- **About this task**: Repeat every record below exactly, but leave out any pictures.

◇ ◇ ◇ ◇ ◇

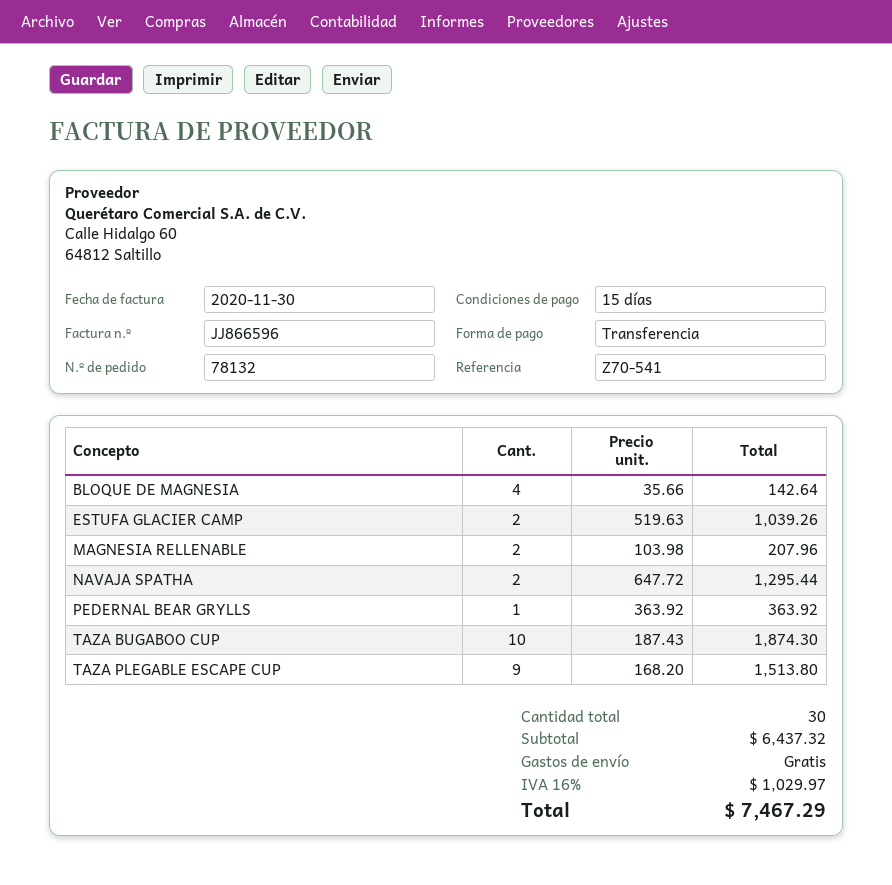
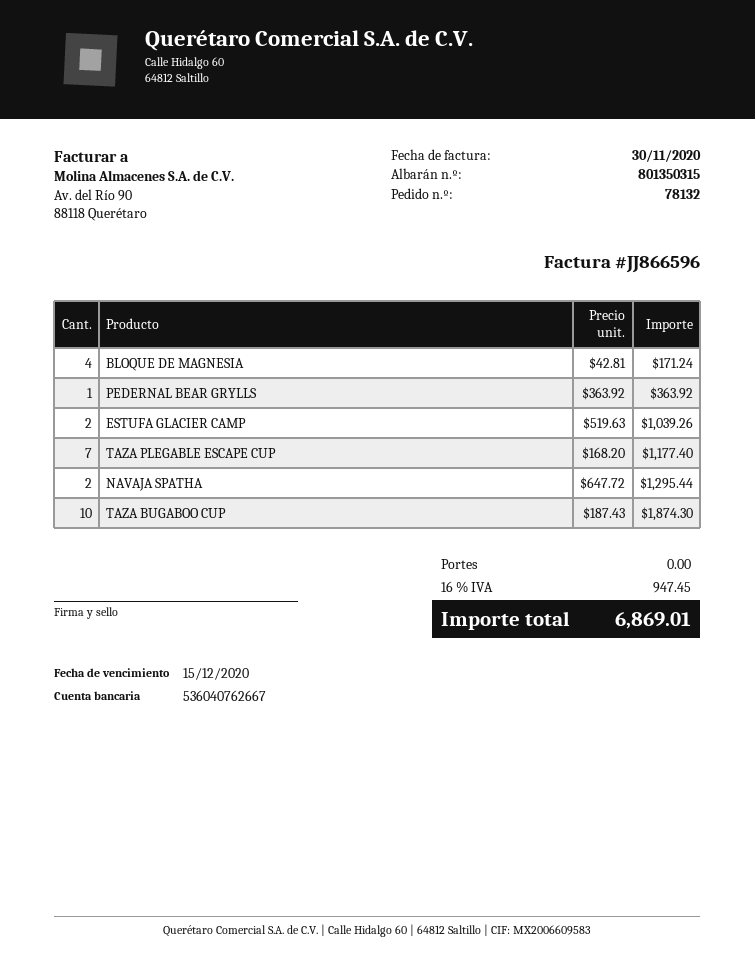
BLOQUE DE MAGNESIA: 4 x 35.66 = 142.64 -> 4 x 42.81 = 171.24
MAGNESIA RELLENABLE: 2 x 103.98 = 207.96 -> none
TAZA PLEGABLE ESCAPE CUP: 9 x 168.20 = 1513.80 -> 7 x 168.20 = 1177.40
tax: 16% = 1029.97 -> 16% = 947.45
total: 7467.29 -> 6869.01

◇ ◇ ◇ ◇ ◇

- **Solved exercise**:
BLOQUE DE MAGNESIA: 4 x 35.66 = 142.64 -> 4 x 42.81 = 171.24
MAGNESIA RELLENABLE: 2 x 103.98 = 207.96 -> none
TAZA PLEGABLE ESCAPE CUP: 9 x 168.20 = 1513.80 -> 7 x 168.20 = 1177.40
tax: 16% = 1029.97 -> 16% = 947.45
total: 7467.29 -> 6869.01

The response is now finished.